Saat ikan-ikan melihat keberadaan bangau tersebut, mereka berkata, “Apa yang sedang Anda pikirkan, Tuan, dengan duduk termenung di sana?” “Saya sedang memikirkan kalian,” jawabnya. “Apa yang Anda pikirkan tentang kami, Tuan?” “Air di kolam akan semakin kering, makanan semakin sedikit dan kondisi semakin panas, saya berpikir sendiri, saat duduk di sini, apa yang akan kalian lakukan dengan berada di sini?” “Apa yang harus kami lakukan, Tuan?” “Baik, jika kalian mau mendengarkan nasihatku, [222] saya akan membawa kalian satu per satu dengan menggunakan paruh saya, memindahkan kalian semua ke sebuah kolam besar yang dipenuhi oleh lima jenis teratai, dan meninggalkan kalian di sana.” “Tuanku,” kata ikan-ikan itu, “tidak ada bangau yang memikirkan kesejahteraan ikan-ikan, walaupun sedikit, sejak dunia ini mulai terbentuk. Engkau hanya ingin memangsa kami satu per satu.” “Tidak, saya tidak akan menyan-tap kalian jika kalian memercayaiku,” kata bangau tersebut. “Jika kalian tidak percaya ada kolam seperti apa yang saya katakan, kirimkan seekor ikan untuk ikut denganku dan melihat sendiri keberadaan kolam itu.” Percaya pada ucapan bangau itu, ikanikan itu menyerahkan seekor ikan besar kepada bangau (sebelah mata ikan ini buta), yang menurut mereka cocok dengan bangau tersebut baik saat berada di air maupun di darat.
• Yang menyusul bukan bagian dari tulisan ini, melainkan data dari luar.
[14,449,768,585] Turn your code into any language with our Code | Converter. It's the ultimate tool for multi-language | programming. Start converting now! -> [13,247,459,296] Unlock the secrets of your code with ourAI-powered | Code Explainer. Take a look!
Mereka berkata, “Bawalah ikan ini bersamamu.”
Bangau membawa ikan tersebut pergi dan menurunkan ikan tersebut di kolam besar yang dikatakannya; setelah menunjukkan keseluruhan tempat itu kepada ikan tersebut, bangau membawanya kembali dan menurunkannya di kolam lama tempat teman-temannya berada. Ikan itu membicarakan keindahan kolam baru itu kepada teman-temannya.
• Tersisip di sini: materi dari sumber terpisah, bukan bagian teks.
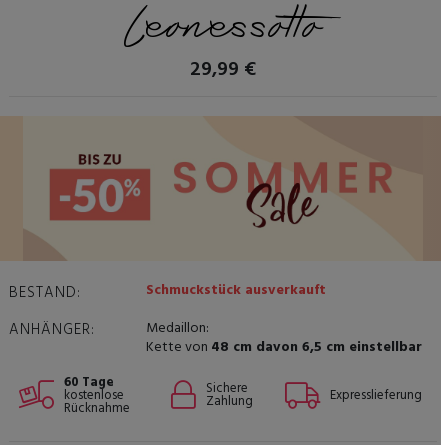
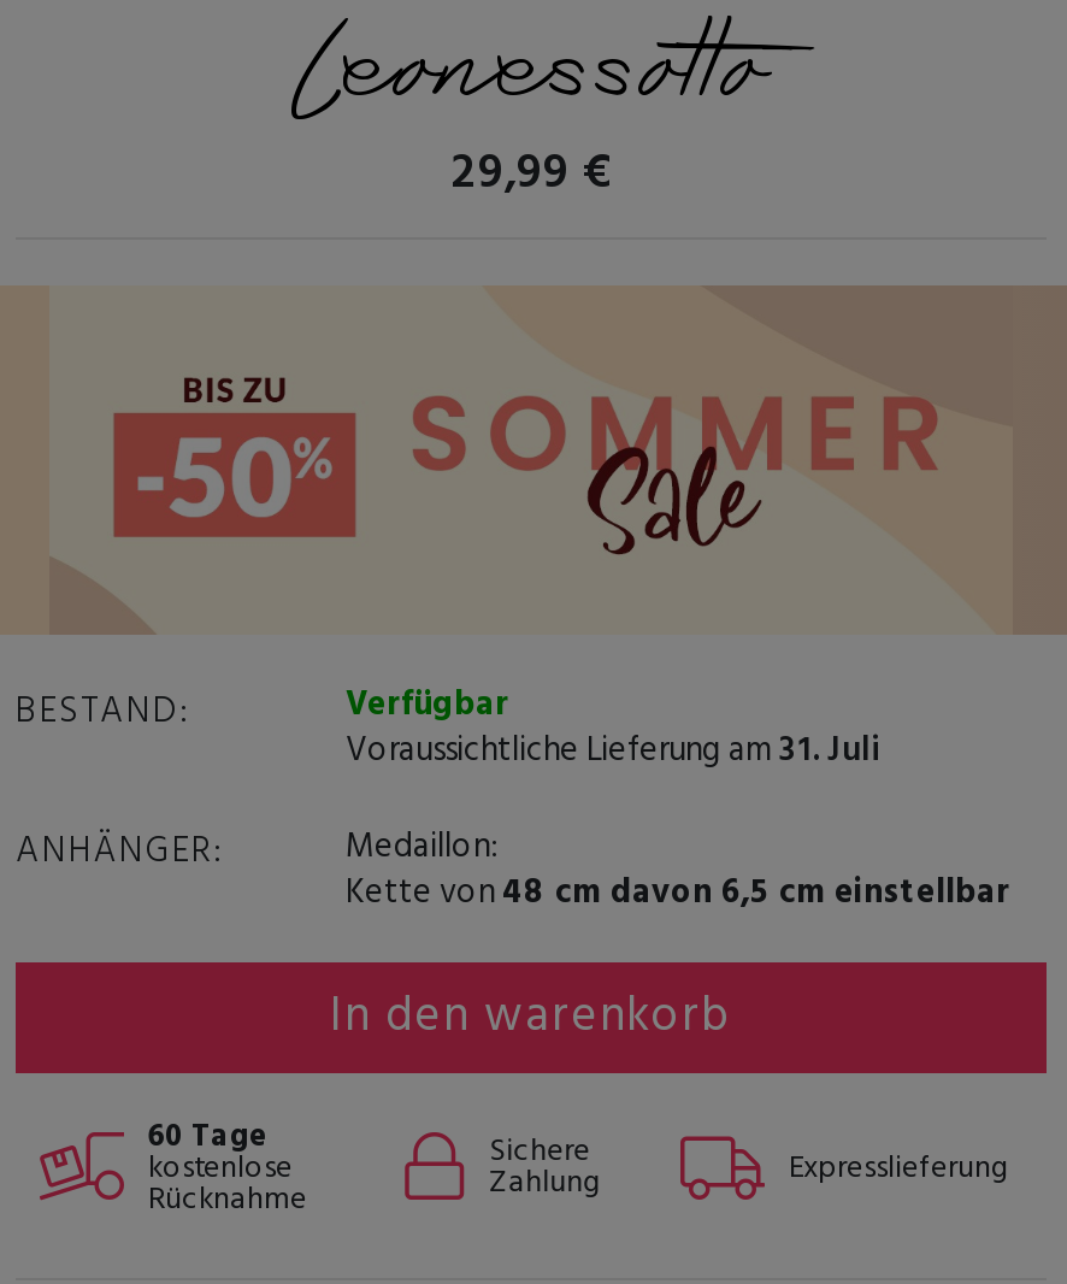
[146,279,326,302] Schmuckstück ausverkauft -> [345,678,880,779] Verfügbar | Voraussichtliche Lieferung am 31. Juli
none -> [330,979,732,1056] In den warenkorb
Mendengar hal tersebut, timbullah keinginan mereka untuk pergi ke sana. Mereka berkata kepada bangau itu, “Baiklah, Tuan, tolong bawa kami menyeberang.”
Pertama-tama, bangau membawa ikan besar bermata satu itu dan membawanya ke tepi kolam, sehingga ia bisa melihat kolam tersebut, namun sebenarnya ia hinggap di pohonvaraṇa81 yang tumbuh di pinggir sungai. Ia melemparkan ikan tersebut ke cabang pohon dan mematuknya hingga mati, — setelah itu, ia mencungkil bersih dagingnya dan membiarkan tulang ikan tersebut jatuh di kaki pohon. Kemudian ia kembali lagi ke kolam itu dan berkata, “Saya telah membawanya masuk ke dalam kolam. Siapa berikutnya?” Dengan cara itulah ia membawa ikan itu satu per satu, dan melahap mereka semua hingga saat terakhir ia kembali, tidak ada satu ikan pun yang terlihat olehnya. Namun masih ada seekor kepiting di kolam itu. Bangau yang berniat menyantap kepiting itu berkata, “Tuan Kepiting, saya telah memindahkan semua ikan ke sebuah kolam besar yang permukaannya dipenuhi oleh bunga teratai. Ikutlah bersama saya; Saya akan membawamu ke sana.” “Bagaimana caramu membawa saya menyeberang?” tanya kepiting itu. “Tentu saja dengan paruhku,” jawab bangau. “Ah, dengan cara seperti itu saya bisa terjatuh,” kata kepiting, “saya tidak akan pergi bersamamu.” “Jangan takut, saya akan memegangmu eraterat di sepanjang perjalanan.” Kepiting itu berpikir, “Ia tidaklah memindahkan ikan-ikan itu ke dalam kolam. Akan tetapi, jika ia benar-benar membawa saya ke sana, itu adalah keberuntunganku. Jika ia tidak melakukannya, — yah, saya akan menggigit kepalanya hingga putus dan membunuhnya.” Ia berkata seperti ini kepada bangau tersebut, “Kamu tidak akan bisa memegangku dengan erat, Teman, karena kami, bangsa kepiting, dikaruniai dengan cangkang yang kerasnya sangat mencengangkan. [223] Jika saya bisa memegang lehermu dengan capit saya, saya bisa memegangmu dengan erat dan bisa pergi bersamamu.”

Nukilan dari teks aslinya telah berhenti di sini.